In order to effectively treat infected pregnant women, healthcare providers must regularly screen pregnant women. In a 1998 national survey, only 85% of obstetricians and gynecologists reported routinely screening their pregnant clients for syphilis.
Currently, CDC recommends that health care providers test all women for syphilis during the early stages of pregnancy. In areas where syphilis prevalence is high and for pregnant women at high risk for syphilis infection, CDC also recommends providers test their patients early during pregnancy and twice in the third trimester, including once at delivery. Because stillborn delivery can be due to syphilis, all women who deliver a stillborn infant after 20 weeks of gestation should also be tested for syphilis and treated if infected.
Syphilis screening should also be offered in emergency departments, jails, prisons and other settings that provide episodic care to pregnant women at high risk for syphilis.

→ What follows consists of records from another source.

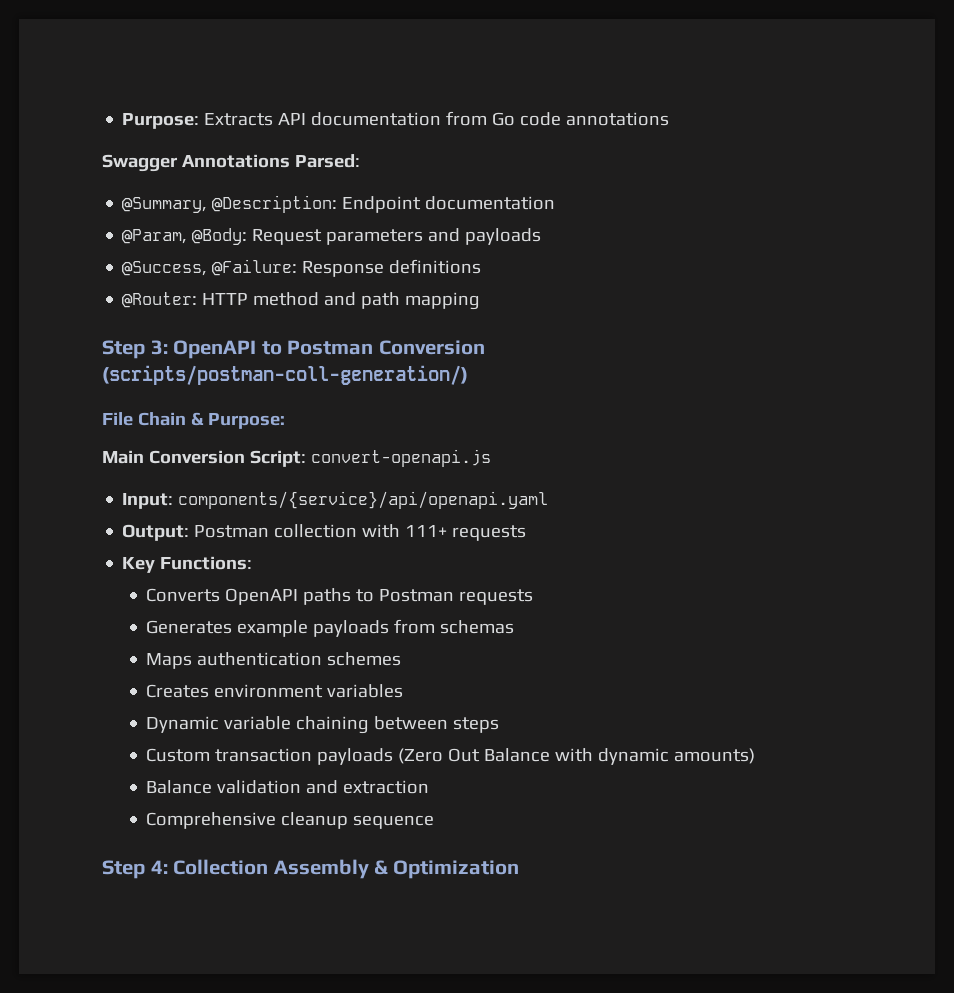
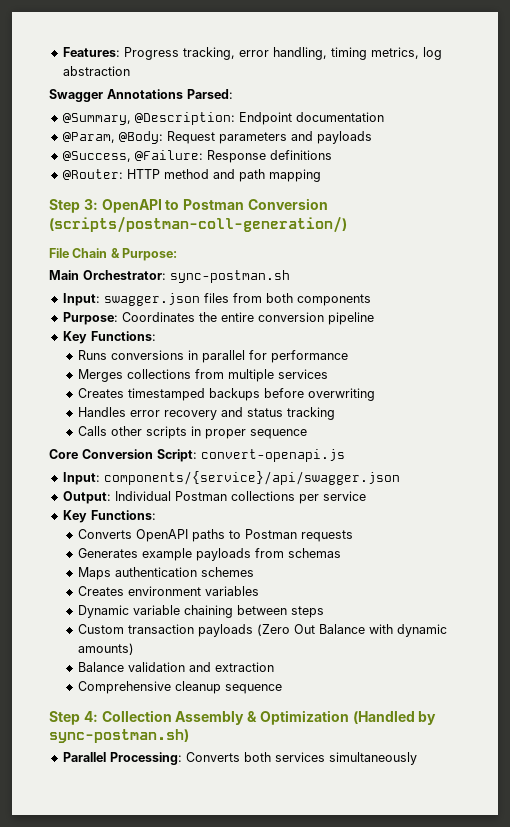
- Purpose: Extracts API documentation from Go code annotations
+ Features: Progress tracking, error handling, timing metrics, log abstraction
- Main Conversion Script: convert-openapi.js
+ Main Orchestrator: sync-postman.sh
+ Input: swagger.json files from both components
+ Purpose: Coordinates the entire conversion pipeline
+ Key Functions:
+ Runs conversions in parallel for performance
+ Merges collections from multiple services
+ Creates timestamped backups before overwriting
+ Handles error recovery and status tracking
+ Calls other scripts in proper sequence
+ Core Conversion Script: convert-openapi.js
- Input: components/{service}/api/openapi.yaml
+ Input: components/{service}/api/swagger.json
- Output: Postman collection with 111+ requests
+ Output: Individual Postman collections per service
- Step 4: Collection Assembly & Optimization
+ Step 4: Collection Assembly & Optimization (Handled by sync-postman.sh)
+ Parallel Processing: Converts both services simultaneously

In conclusion, let me make one point absolutely clear: elimination of congenital syphilis is a feasible goal because of the limited number of cases and its highly concentrated geographic distribution. The cornerstone of congenital syphilis prevention is early detection of maternal syphilis and treatment with safe and effective antibiotics. These simple actions could contribute to the complete elimination of syphilis among infants, and significantly improve infant health in the United States. If we fail to take advantage of this historic opportunity, the health of our families and our communities will continue to suffer.

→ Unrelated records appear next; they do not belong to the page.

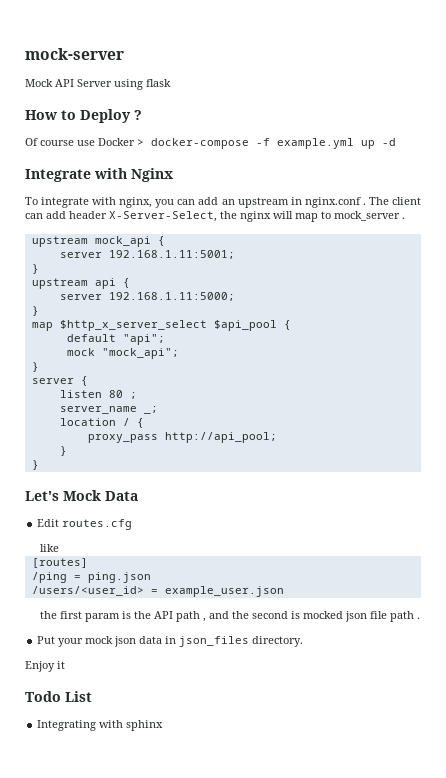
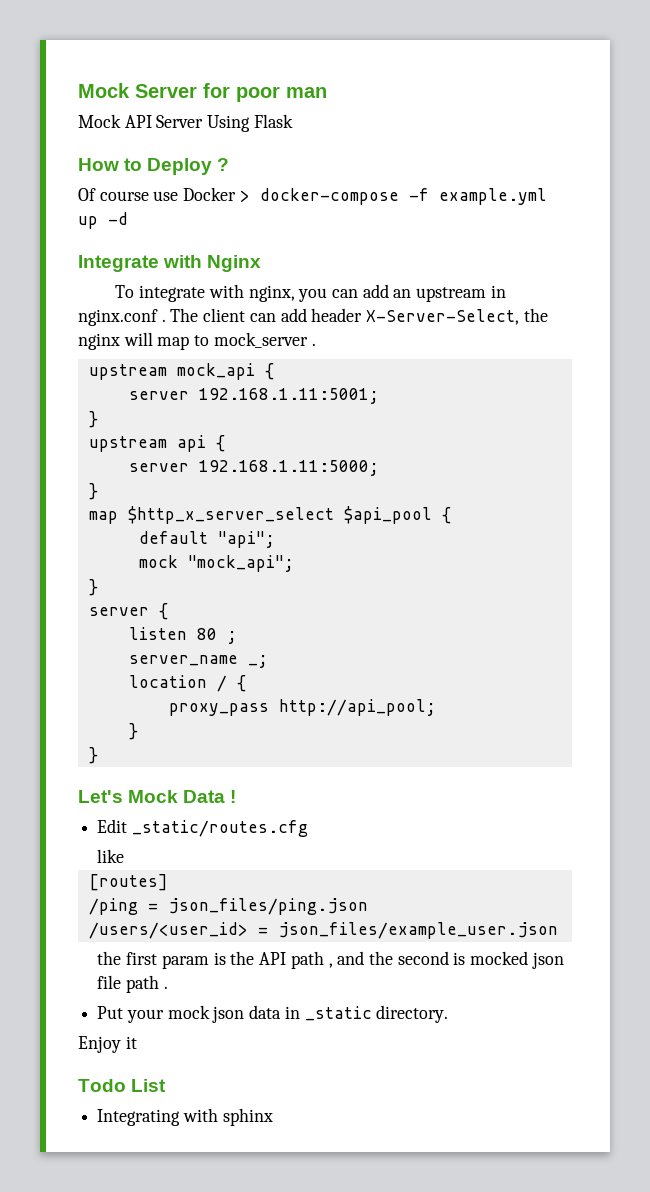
- mock-server
+ Mock Server for poor man
- Mock API Server using flask
+ Mock API Server Using Flask
- Let's Mock Data
+ Let's Mock Data !
- Edit routes.cfg
+ Edit _static/routes.cfg
- /ping = ping.json
+ /ping = json_files/ping.json
- /users/<user_id> = example_user.json
+ /users/<user_id> = json_files/example_user.json
- Put your mock json data in json_files directory.
+ Put your mock json data in _static directory.

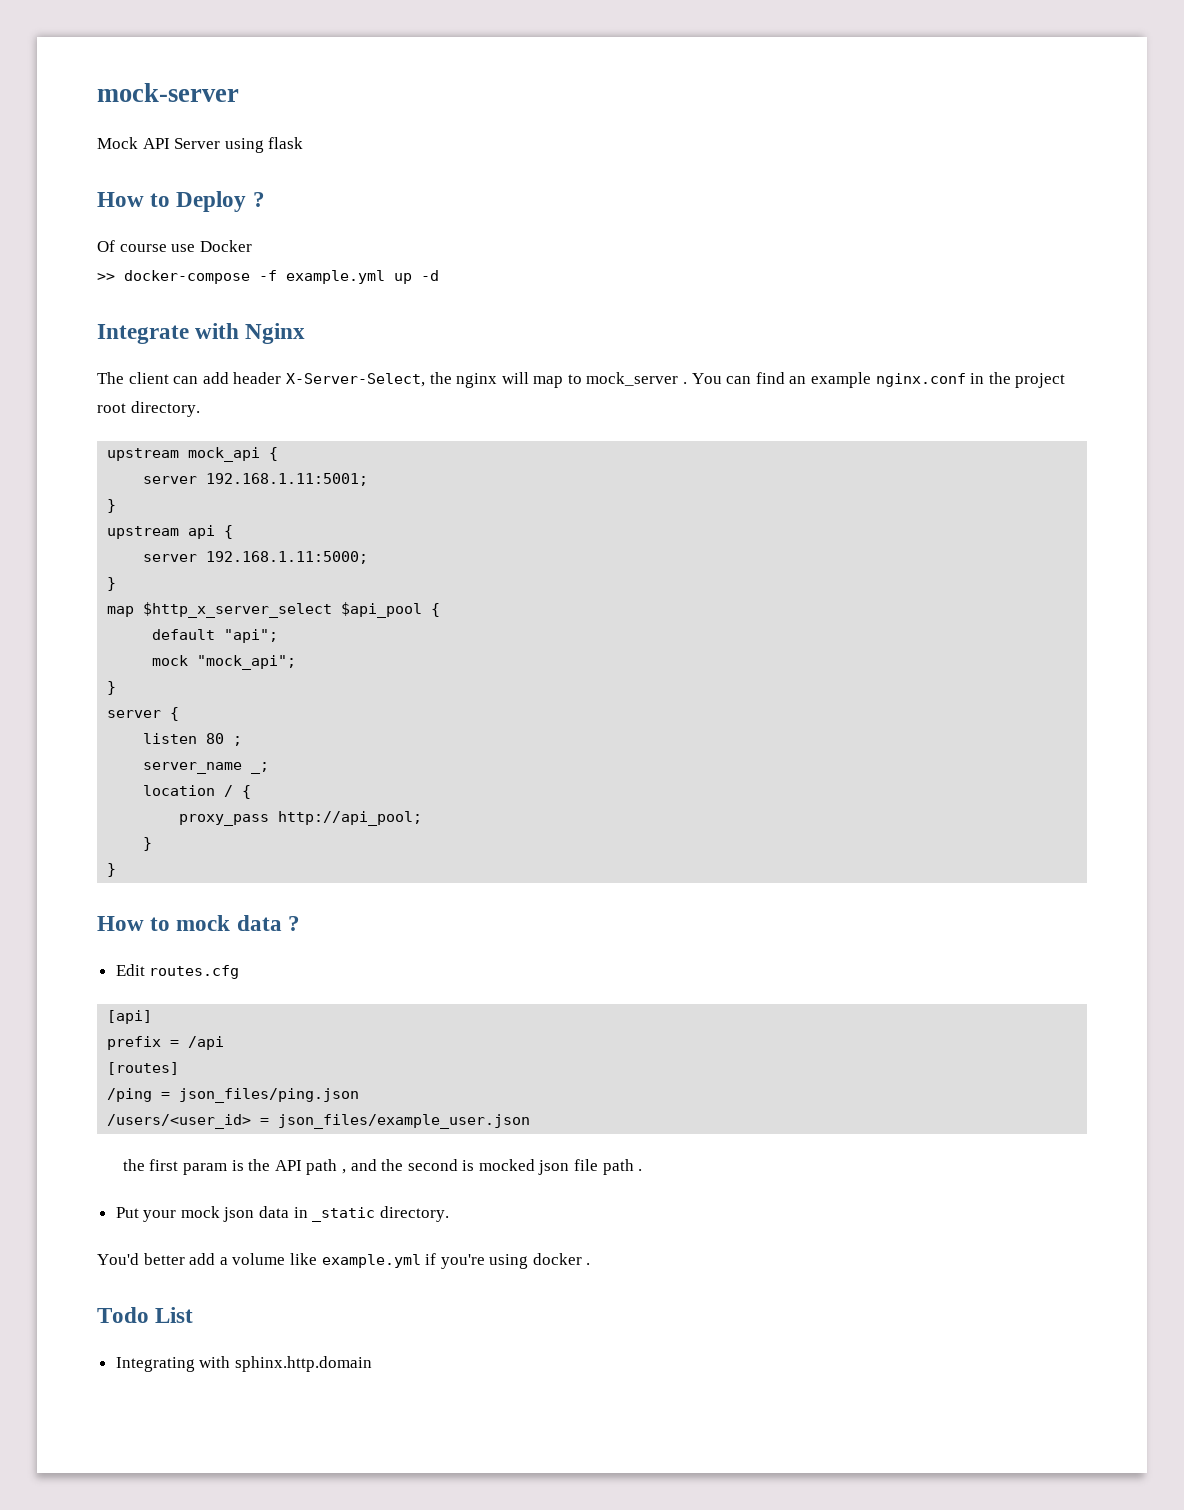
- Mock Server for poor man
+ mock-server
- Mock API Server Using Flask
+ Mock API Server using flask
- Of course use Docker > docker-compose -f example.yml up -d
+ Of course use Docker
+ >> docker-compose -f example.yml up -d
- To integrate with nginx, you can add an upstream in nginx.conf .
+ You can find an example nginx.conf in the project root directory.
- Let's Mock Data !
- Edit _static/routes.cfg
- like
+ How to mock data ?
+ Edit routes.cfg
+ [api]
+ prefix = /api
- Enjoy it
+ You'd better add a volume like example.yml if you're using docker .
- Integrating with sphinx
+ Integrating with sphinx.http.domain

JUDY WASSERHEIT, M.D., M.P.H.
Thank you George.
This study demonstrates that, through effective planning and coordination among national, state and local entities, both public and private, we have made remarkable strides in just a few short years.
Cutting rates of congenital syphilis in half in just three years is a tremendous success not simply because of the hundreds of babies who will enter the world healthy, but also because syphilis elimination activities appear to be improving prenatal care in many of our poorest, most vulnerable communities.
Through syphilis elimination activities, we can not only save lives, but at the same time, save more than one billion dollars annually in direct and indirect health care costs associated with syphilis and its complications. Clearly, this goal must remain a public health priority.
Now we would be glad to take any questions.